Abstract

Preface
Knowledge graphs (KGs; Hogan et al., 2021) have become essential for realizing the Semantic Web vision, enabling the development of intelligent, data-driven systems and lately supporting advancements in large language models (LLMs). Yet, its construction remains a complex and evolving challenge that continues to attract attention from both academia and industry (Chaves-Fraga et al., 2024). This special issue brings together recent research contributions that advance the state of the art in this field, offering theoretical insights, methodological innovations, and practical solutions that collectively push the boundaries of KG construction (KGC) and pave the way for future innovations.
Over the past decade, significant progress has been made in developing methods and systems for transforming semistructured data, such as tabular data (e.g., relational databases, or CSV files), or hierarchical data (e.g., XML, or JSON) into resource description framework (RDF)-based KGs (Van Assche et al., 2023). Declarative frameworks, including mapping languages (Dimou et al., 2014; Iglesias-Molina et al., 2023) and rule-based approaches, have laid the foundations for transparent and reproducible KGC (Arenas-Guerrero et al., 2024; Iglesias et al., 2020). However, important challenges remain regarding the formalization of mapping languages, the automation of mapping rules definition, the scalability and performance of KGC systems, as well as their systematic evaluation. Addressing these issues requires both conceptual advances and efficient implementations that can cope with the increasing volume and heterogeneity of data.
The human factor introduces its own complexities as well, including designing intuitive and accessible user interfaces, minimizing cognitive load, and balancing automation with manual oversight. Equally demanding is the process of conducting user-centered evaluations, which poses challenges in defining meaningful metrics, capturing diverse user needs, and ensuring that systems are both usable and effective in real-world scenarios. Addressing these issues requires incorporating human-in-the-loop approaches and enabling iterative feedback to ensure that the resulting systems meet real-world usability.

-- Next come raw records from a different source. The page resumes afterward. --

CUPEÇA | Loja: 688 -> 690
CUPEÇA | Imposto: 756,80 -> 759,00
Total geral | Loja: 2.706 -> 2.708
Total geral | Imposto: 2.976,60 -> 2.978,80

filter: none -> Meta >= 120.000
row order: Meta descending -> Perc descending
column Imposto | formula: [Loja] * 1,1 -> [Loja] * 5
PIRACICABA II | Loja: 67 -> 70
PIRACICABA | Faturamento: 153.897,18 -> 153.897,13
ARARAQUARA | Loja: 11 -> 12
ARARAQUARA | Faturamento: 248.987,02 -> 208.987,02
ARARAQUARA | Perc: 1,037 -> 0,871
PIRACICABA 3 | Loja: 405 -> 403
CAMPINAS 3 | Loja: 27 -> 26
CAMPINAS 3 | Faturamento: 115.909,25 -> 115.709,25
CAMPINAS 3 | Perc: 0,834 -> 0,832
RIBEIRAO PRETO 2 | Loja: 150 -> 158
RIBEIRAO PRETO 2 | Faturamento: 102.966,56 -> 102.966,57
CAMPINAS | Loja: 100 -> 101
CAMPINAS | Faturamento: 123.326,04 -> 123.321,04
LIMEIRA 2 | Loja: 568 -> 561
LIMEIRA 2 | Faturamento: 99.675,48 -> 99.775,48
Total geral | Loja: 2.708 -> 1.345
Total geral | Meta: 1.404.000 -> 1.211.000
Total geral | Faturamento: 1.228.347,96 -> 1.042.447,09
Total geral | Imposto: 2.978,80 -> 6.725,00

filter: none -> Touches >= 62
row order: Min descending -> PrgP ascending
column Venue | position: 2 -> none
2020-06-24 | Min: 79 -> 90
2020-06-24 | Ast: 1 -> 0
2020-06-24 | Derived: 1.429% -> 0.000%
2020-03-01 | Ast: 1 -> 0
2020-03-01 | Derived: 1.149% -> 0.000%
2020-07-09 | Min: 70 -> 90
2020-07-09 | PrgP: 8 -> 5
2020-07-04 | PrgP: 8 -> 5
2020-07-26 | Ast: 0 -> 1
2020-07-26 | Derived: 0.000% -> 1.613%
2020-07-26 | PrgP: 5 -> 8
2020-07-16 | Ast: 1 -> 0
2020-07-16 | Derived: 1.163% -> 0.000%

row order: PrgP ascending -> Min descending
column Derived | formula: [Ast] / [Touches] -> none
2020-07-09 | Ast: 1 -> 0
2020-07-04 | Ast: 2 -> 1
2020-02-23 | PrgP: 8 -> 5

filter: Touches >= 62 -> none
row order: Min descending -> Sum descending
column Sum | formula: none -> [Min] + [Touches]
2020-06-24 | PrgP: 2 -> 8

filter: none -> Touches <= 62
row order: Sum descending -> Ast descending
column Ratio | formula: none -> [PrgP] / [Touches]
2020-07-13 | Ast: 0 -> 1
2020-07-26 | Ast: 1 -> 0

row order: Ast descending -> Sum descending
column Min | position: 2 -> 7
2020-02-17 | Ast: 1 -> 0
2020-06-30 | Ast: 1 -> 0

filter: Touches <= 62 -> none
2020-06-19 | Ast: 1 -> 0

In parallel, the field is undergoing a transformation driven by machine learning (ML) and, more recently, LLMs (Freund et al., 2025; Schmidt et al., 2025). These approaches are opening new avenues for the automation and enrichment of KGs (Dimou & Chaves-Fraga, 2022), from schema generation and entity extraction to data validation and quality assessment. While such models bring remarkable potential, they also raise new questions concerning explainability, reproducibility, and human oversight, calling for hybrid approaches that integrate declarative methods with ML techniques in a human-in-the-loop setting.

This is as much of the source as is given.